ACTIVITY. Pictures aside, repeat every entry exactly.

▼

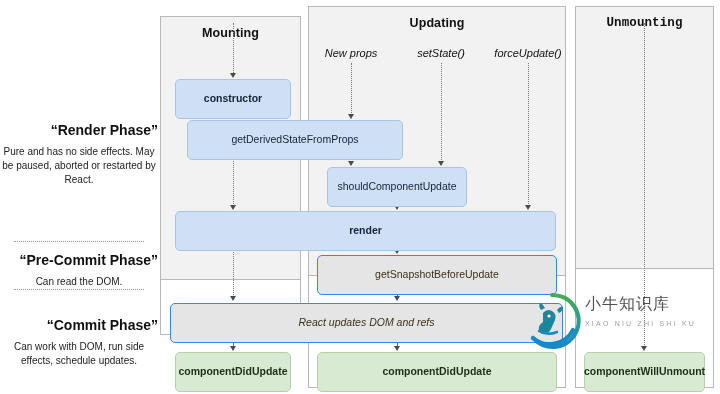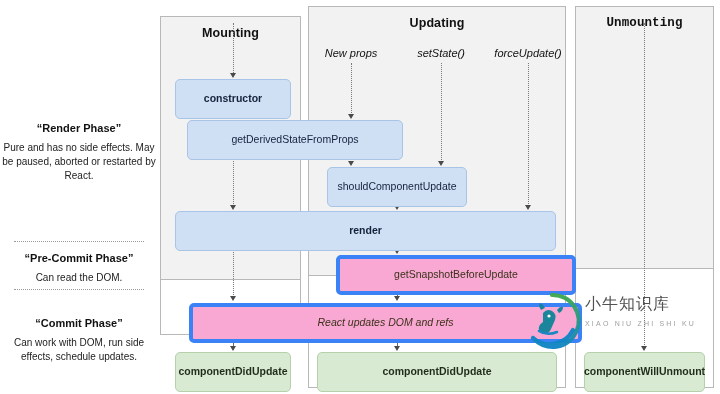--- a/index.html
+++ b/index.html
@@ -43,7 +43,7 @@
   
   .legend { position:absolute; left:0; width:158px; text-align:center; }
   .legend-title {
-    font-size:11px; font-weight:bold; color:#111; margin-bottom:7px;
+    font-size:14px; font-weight:bold; color:#111; margin-bottom:7px;text-align:right;
   }
   .legend-body { font-size:10px; line-height:14px; color:#222; }
   #legend-render     { top:122px; }

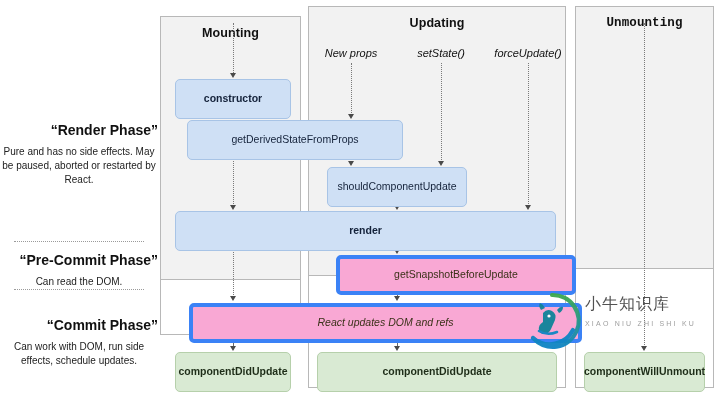--- a/index.html
+++ b/index.html
@@ -69,7 +69,7 @@
     white-space:nowrap;
   }
   .blue   { background:#cfe0f5; border:1px solid #a8c4e6; color:#14223a; }
-  .yellow { background:#f9a8d4; border:4px solid #3b82f6; color:#3a3118;margin-left:19px; }
+  .yellow { background:#e5e5e5; border:1px solid #3b82f6; color:#3a3118; }
   .green  { background:#d9ead3; border:1px solid #b6d0ab; color:#1e2d18; }
   .bold   { font-weight:bold; }
   .ital   { font-style:italic; }

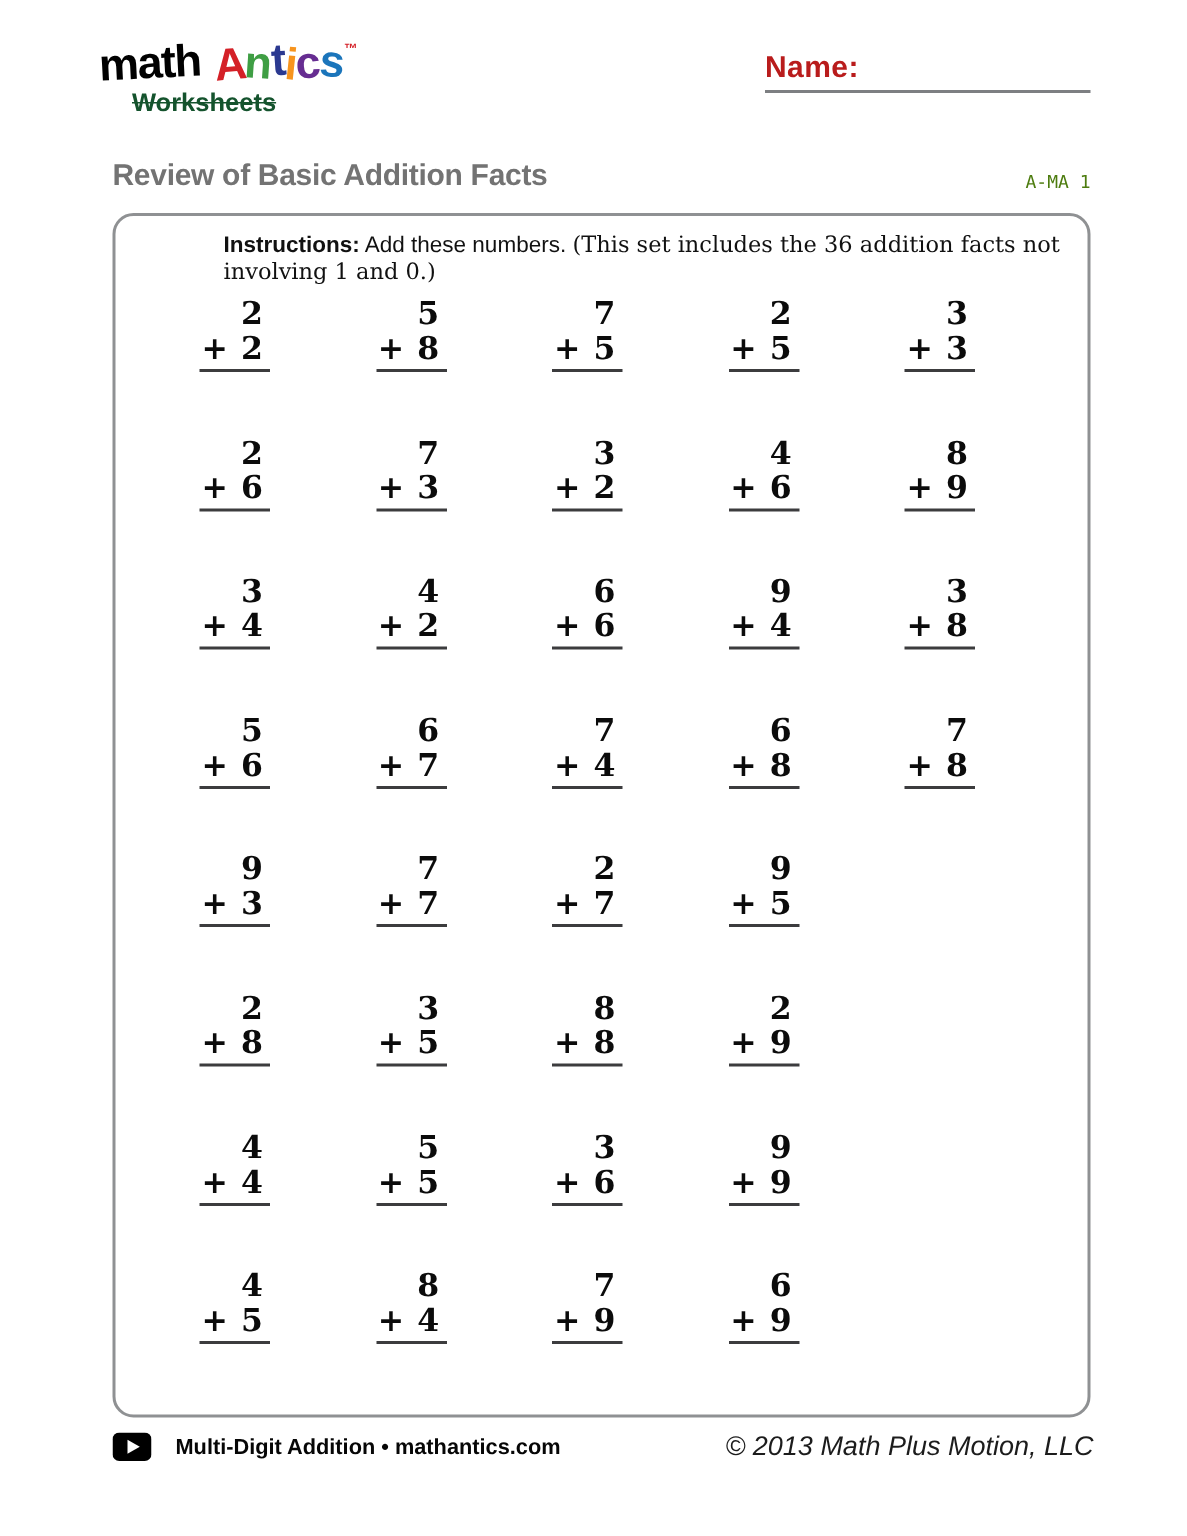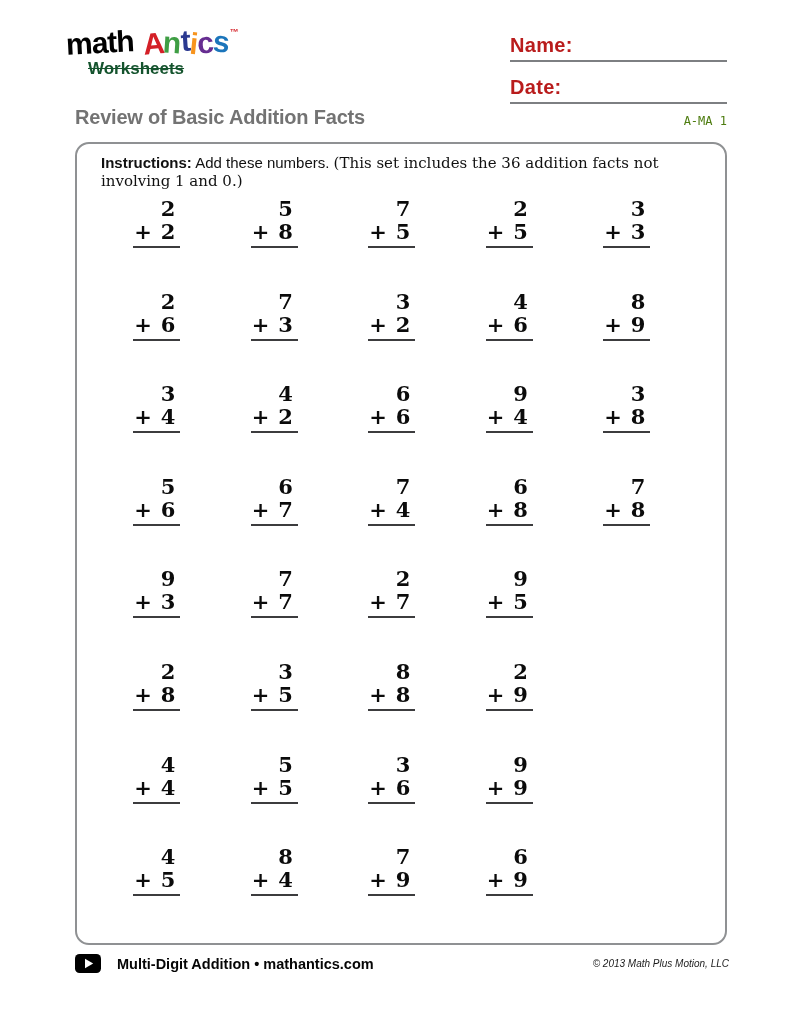--- a/index.html
+++ b/index.html
@@ -69,10 +69,6 @@
       <span class="field-label">Name:</span>
       <span></span>
     </div>
-    <div class="field-row">
-      <span class="field-label">Date:</span>
-      <span></span>
-    </div>
   </div>
 
   <div class="title-row">

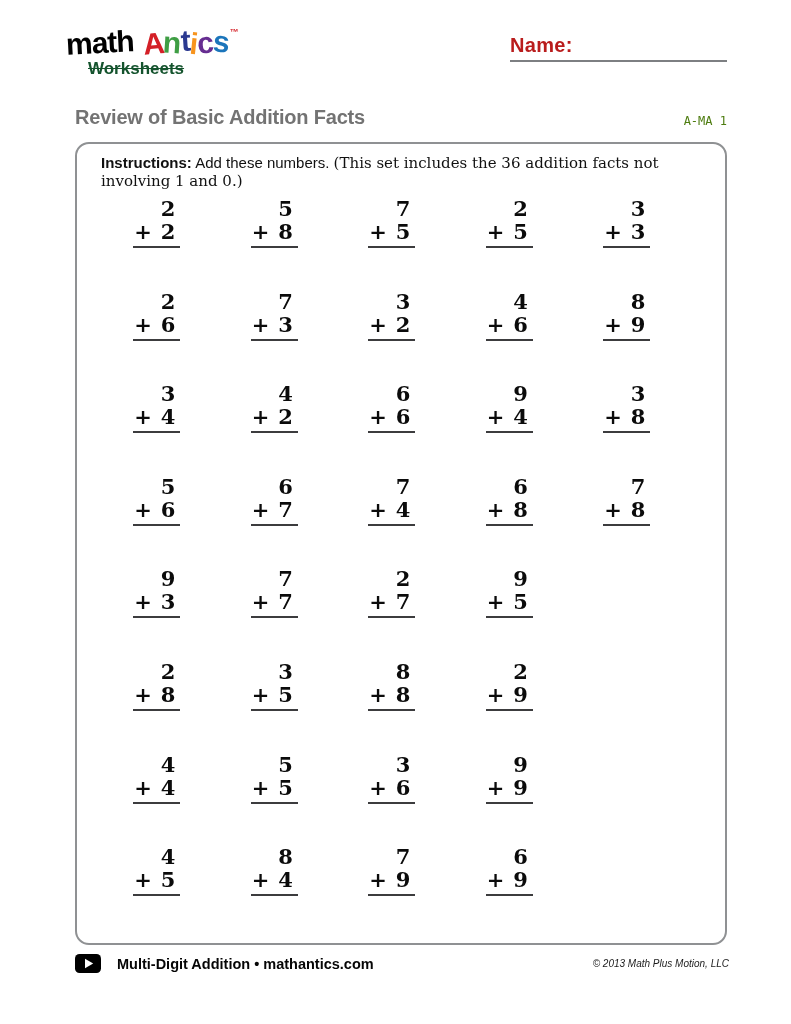--- a/index.html
+++ b/index.html
@@ -33,7 +33,7 @@
   
   .worksheet-box{position:absolute;top:142px;left:75px;width:652px;height:803px;
     border:2px solid #8f9193;border-radius:14px;box-sizing:border-box;background:#fff;}
-  .instructions{padding:10px 18px 0 24px;font-size:15px;color:#111;}
+  .instructions{padding:10px 18px 0 24px;font-size:15px;color:#111;margin-left:48px;}
   .instr-label{font-weight:bold;}
   .instr-note{font-family:"DejaVu Serif",serif;}
   

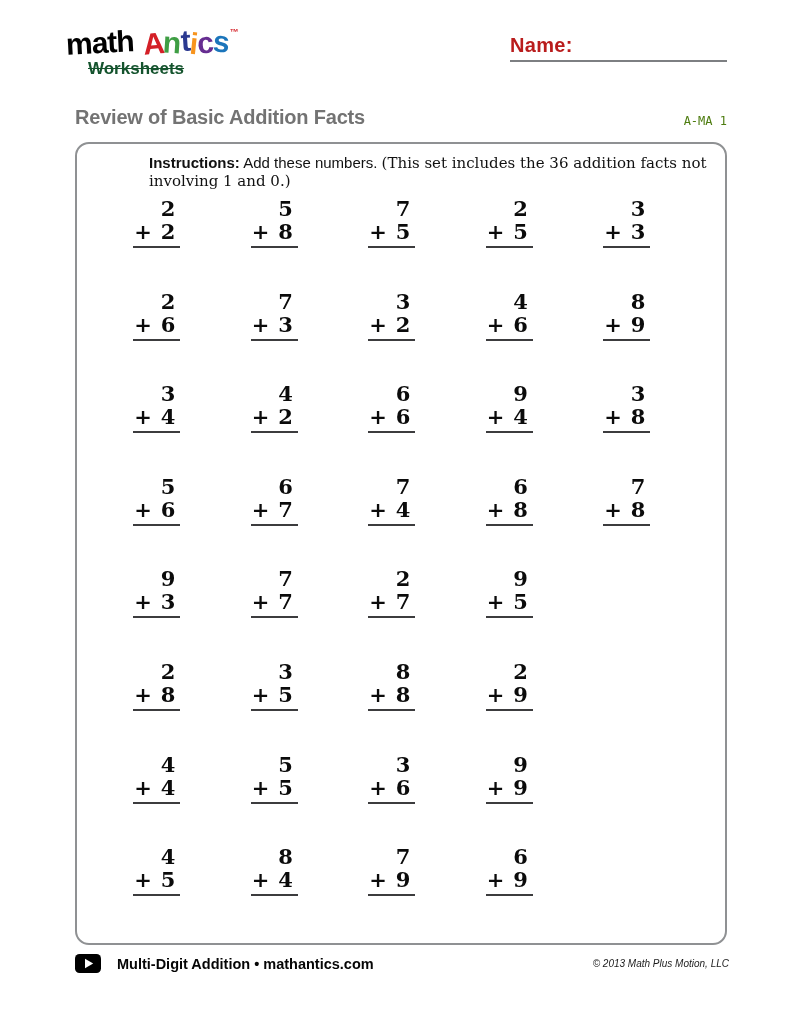--- a/index.html
+++ b/index.html
@@ -49,7 +49,7 @@
   .footer{position:absolute;top:954px;left:75px;width:654px;display:flex;
     justify-content:space-between;align-items:center;}
   .footer-left{display:flex;align-items:center;gap:16px;font-weight:bold;font-size:14.5px;color:#060606;}
-  .footer-right{font-style:italic;font-size:10px;color:#1c1c1c;}
+  .footer-right{font-style:italic;font-size:18px;color:#1c1c1c;}
   .play-icon{display:inline-flex;}
 </style>
 </head>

▲

RESPONSE FOR THIS EXERCISE.
--- a/index.html
+++ b/index.html
@@ -43,7 +43,7 @@
   
   .legend { position:absolute; left:0; width:158px; text-align:center; }
   .legend-title {
-    font-size:11px; font-weight:bold; color:#111; margin-bottom:7px;
+    font-size:14px; font-weight:bold; color:#111; margin-bottom:7px;text-align:right;
   }
   .legend-body { font-size:10px; line-height:14px; color:#222; }
   #legend-render     { top:122px; }

--- a/index.html
+++ b/index.html
@@ -69,7 +69,7 @@
     white-space:nowrap;
   }
   .blue   { background:#cfe0f5; border:1px solid #a8c4e6; color:#14223a; }
-  .yellow { background:#f9a8d4; border:4px solid #3b82f6; color:#3a3118;margin-left:19px; }
+  .yellow { background:#e5e5e5; border:1px solid #3b82f6; color:#3a3118; }
   .green  { background:#d9ead3; border:1px solid #b6d0ab; color:#1e2d18; }
   .bold   { font-weight:bold; }
   .ital   { font-style:italic; }

--- a/index.html
+++ b/index.html
@@ -69,10 +69,6 @@
       <span class="field-label">Name:</span>
       <span></span>
     </div>
-    <div class="field-row">
-      <span class="field-label">Date:</span>
-      <span></span>
-    </div>
   </div>
 
   <div class="title-row">

--- a/index.html
+++ b/index.html
@@ -33,7 +33,7 @@
   
   .worksheet-box{position:absolute;top:142px;left:75px;width:652px;height:803px;
     border:2px solid #8f9193;border-radius:14px;box-sizing:border-box;background:#fff;}
-  .instructions{padding:10px 18px 0 24px;font-size:15px;color:#111;}
+  .instructions{padding:10px 18px 0 24px;font-size:15px;color:#111;margin-left:48px;}
   .instr-label{font-weight:bold;}
   .instr-note{font-family:"DejaVu Serif",serif;}
   

--- a/index.html
+++ b/index.html
@@ -49,7 +49,7 @@
   .footer{position:absolute;top:954px;left:75px;width:654px;display:flex;
     justify-content:space-between;align-items:center;}
   .footer-left{display:flex;align-items:center;gap:16px;font-weight:bold;font-size:14.5px;color:#060606;}
-  .footer-right{font-style:italic;font-size:10px;color:#1c1c1c;}
+  .footer-right{font-style:italic;font-size:18px;color:#1c1c1c;}
   .play-icon{display:inline-flex;}
 </style>
 </head>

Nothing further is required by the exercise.